═════ The data ═════

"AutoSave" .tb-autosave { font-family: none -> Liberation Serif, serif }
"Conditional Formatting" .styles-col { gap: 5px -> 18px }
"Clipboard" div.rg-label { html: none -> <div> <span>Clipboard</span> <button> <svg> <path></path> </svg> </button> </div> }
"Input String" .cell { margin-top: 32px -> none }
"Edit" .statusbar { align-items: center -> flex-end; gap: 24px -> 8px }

═════
═════ The data ═════

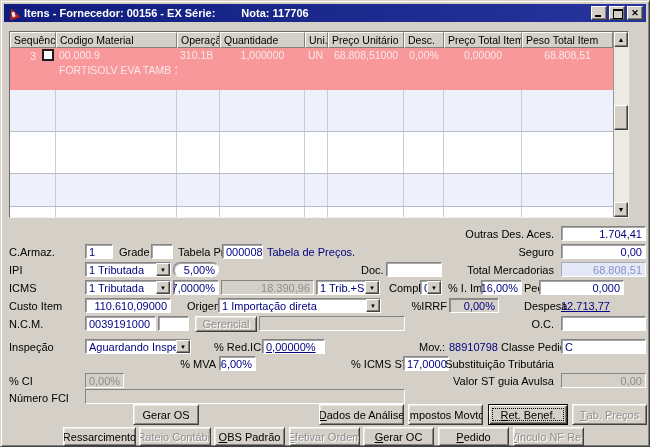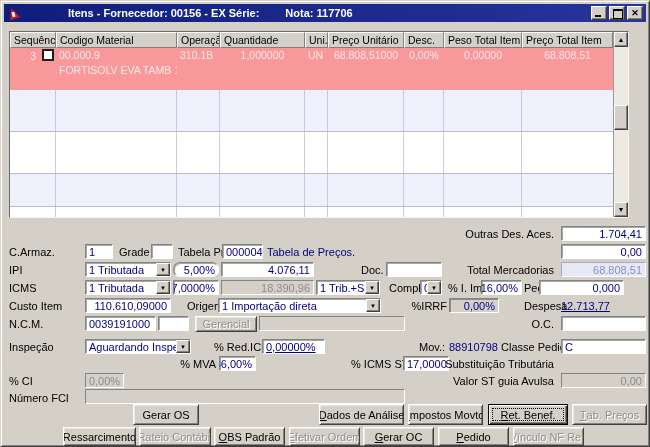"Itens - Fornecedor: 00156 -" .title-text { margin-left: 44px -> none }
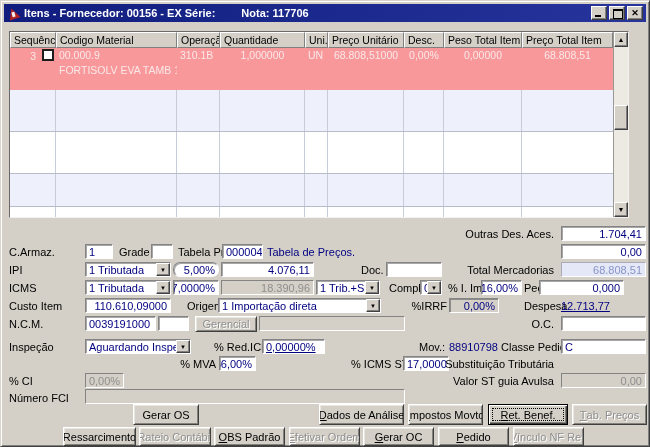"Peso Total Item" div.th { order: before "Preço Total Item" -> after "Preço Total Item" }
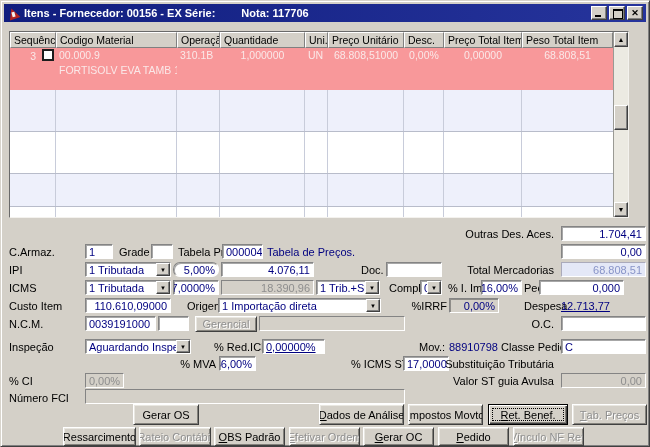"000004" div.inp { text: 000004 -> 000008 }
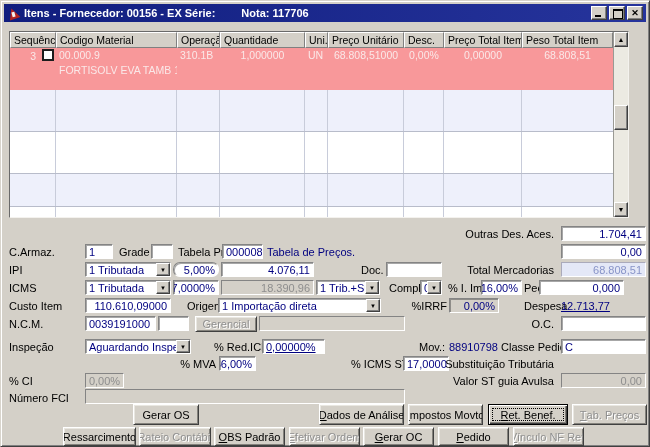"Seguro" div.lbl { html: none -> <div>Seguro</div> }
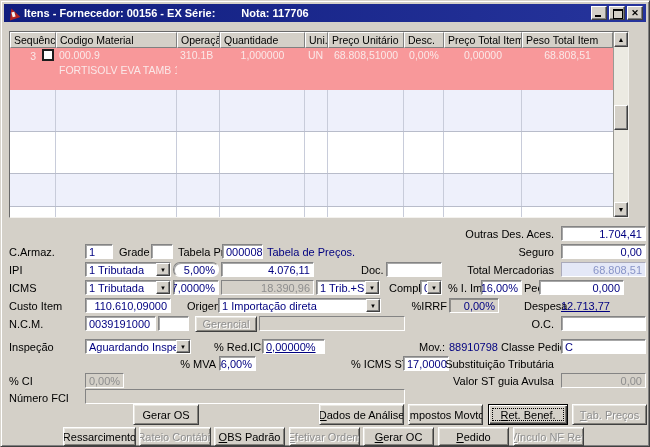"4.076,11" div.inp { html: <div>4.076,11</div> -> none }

═════
═════ The data ═════

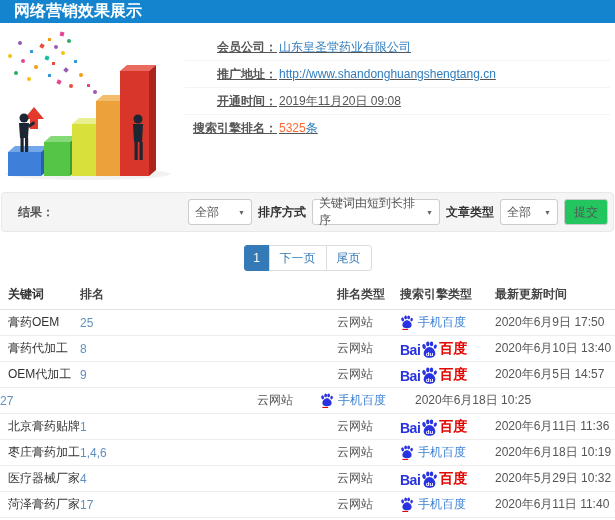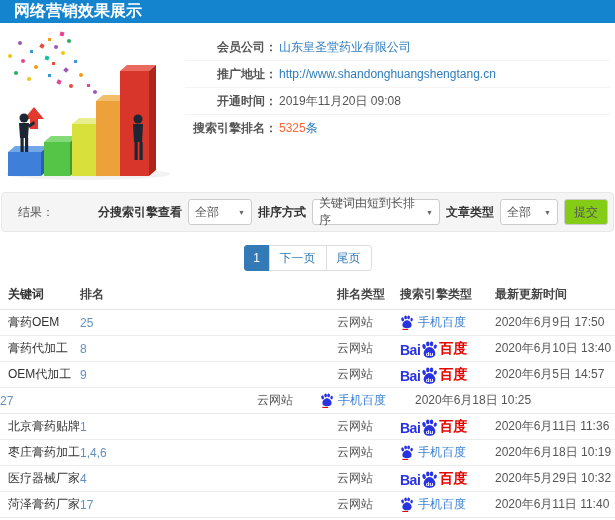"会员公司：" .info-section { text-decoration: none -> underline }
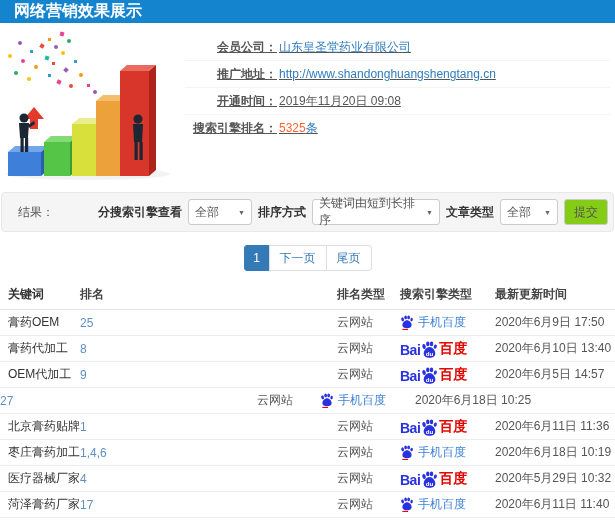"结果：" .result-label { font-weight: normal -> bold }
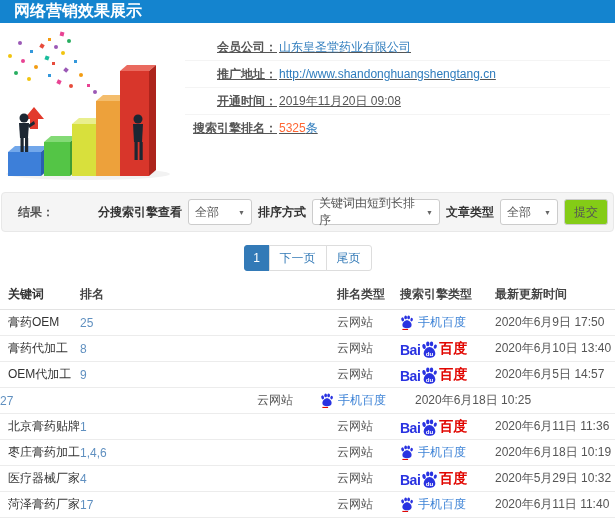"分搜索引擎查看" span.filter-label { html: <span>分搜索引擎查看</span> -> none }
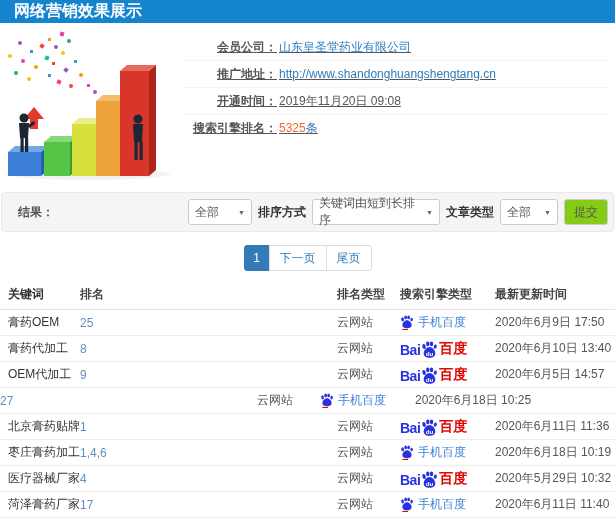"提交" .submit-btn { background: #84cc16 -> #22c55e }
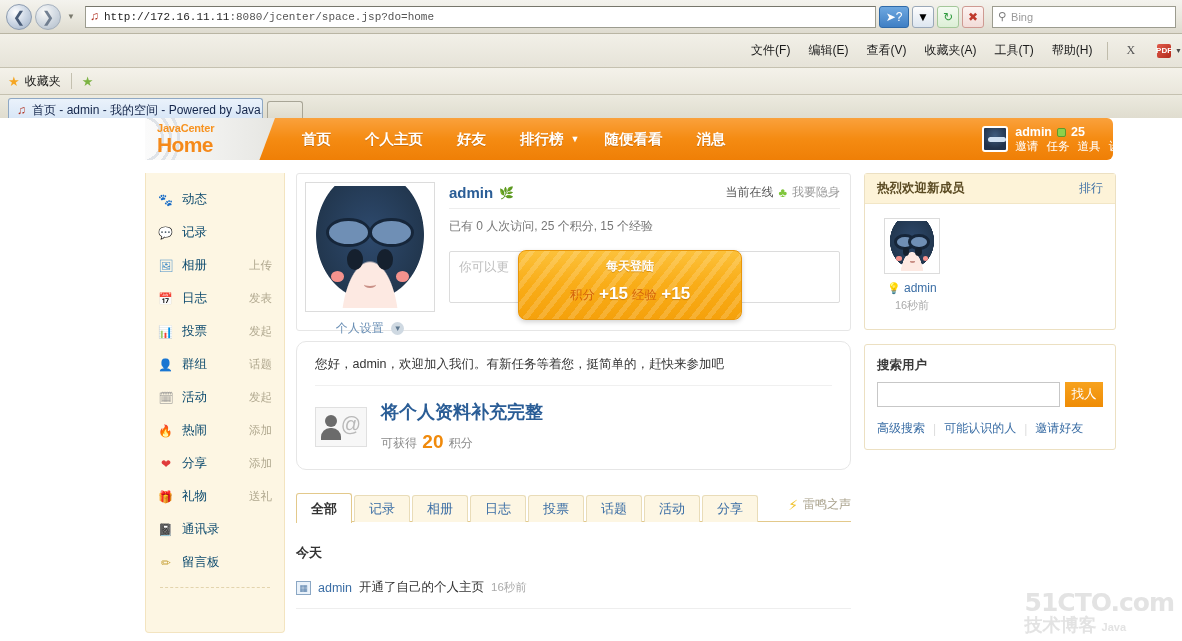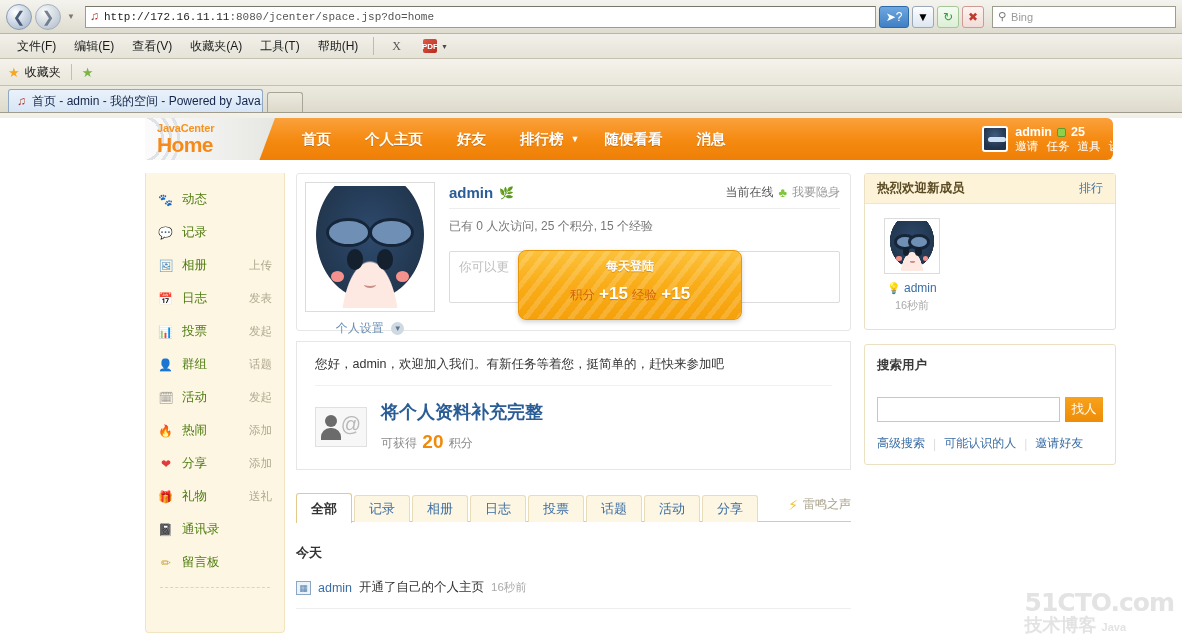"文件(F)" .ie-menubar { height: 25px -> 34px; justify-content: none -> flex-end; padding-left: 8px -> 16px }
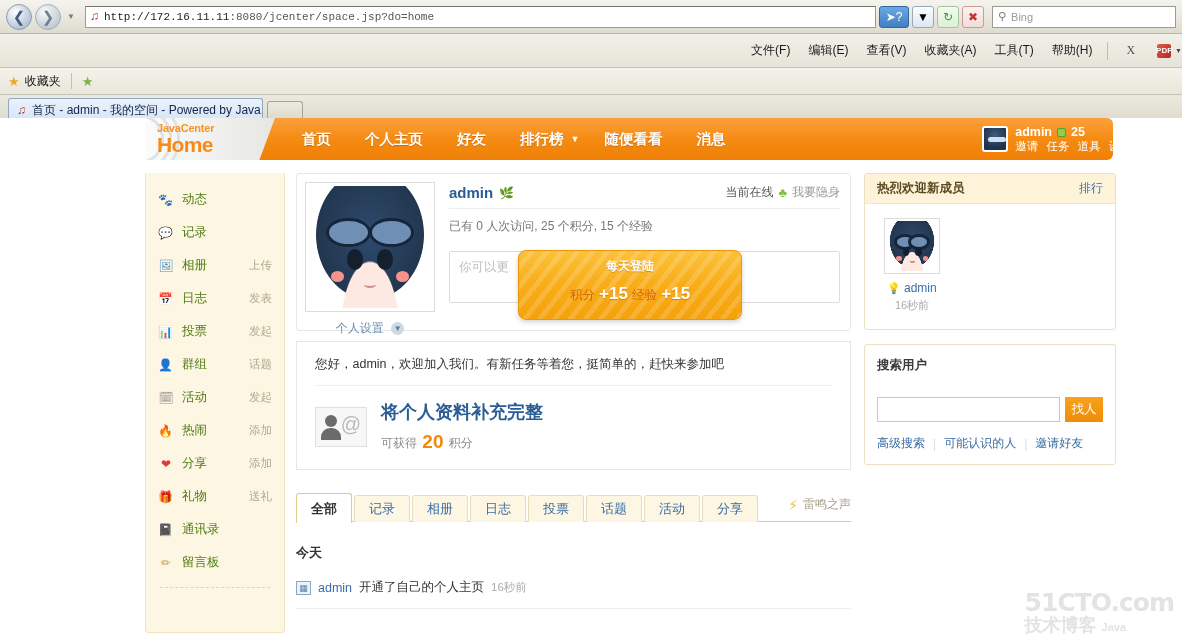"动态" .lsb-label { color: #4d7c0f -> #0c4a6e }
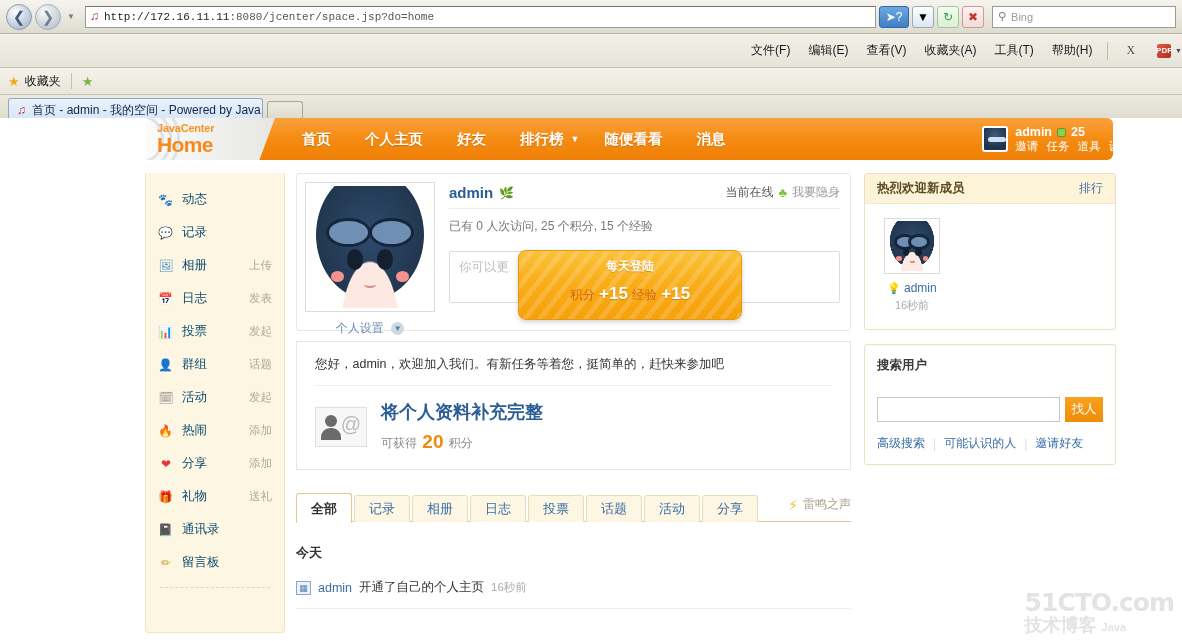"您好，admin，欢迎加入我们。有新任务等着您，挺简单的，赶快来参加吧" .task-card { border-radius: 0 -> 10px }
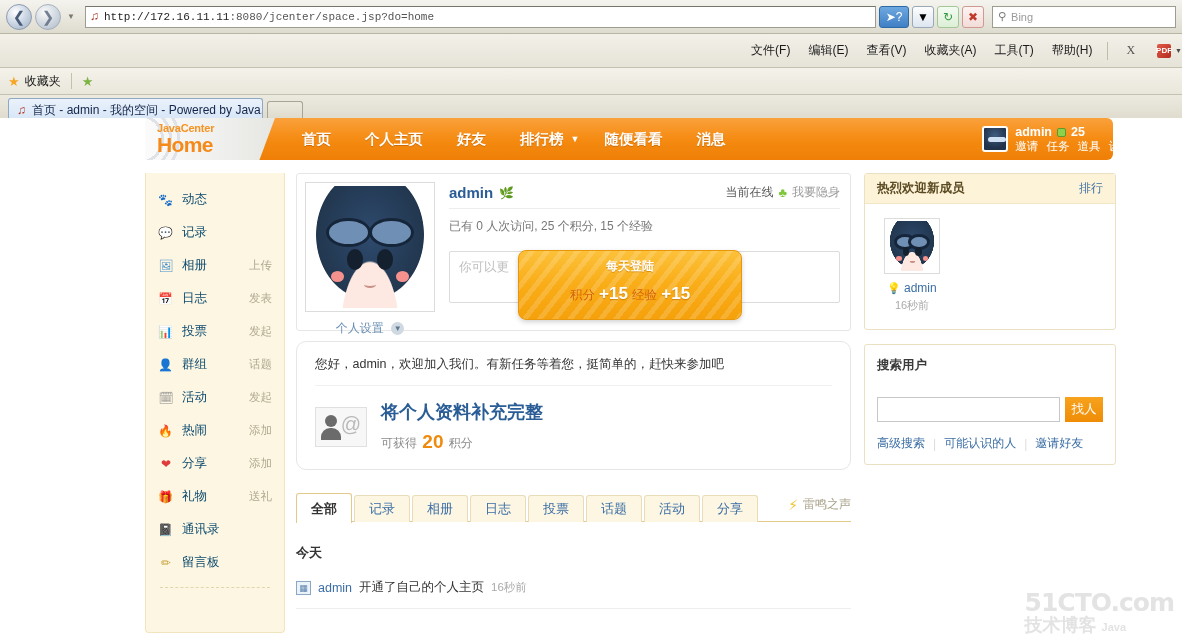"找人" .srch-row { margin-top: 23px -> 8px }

═════

**Task item**.
Look back at the data above, then output exactly the lines from the line holding "font-weight: normal ->" up to and including the line holding "margin-top: 23px ->". Leave out the pictures.

**Task output**.
"结果：" .result-label { font-weight: normal -> bold }
"分搜索引擎查看" span.filter-label { html: <span>分搜索引擎查看</span> -> none }
"提交" .submit-btn { background: #84cc16 -> #22c55e }
"文件(F)" .ie-menubar { height: 25px -> 34px; justify-content: none -> flex-end; padding-left: 8px -> 16px }
"动态" .lsb-label { color: #4d7c0f -> #0c4a6e }
"您好，admin，欢迎加入我们。有新任务等着您，挺简单的，赶快来参加吧" .task-card { border-radius: 0 -> 10px }
"找人" .srch-row { margin-top: 23px -> 8px }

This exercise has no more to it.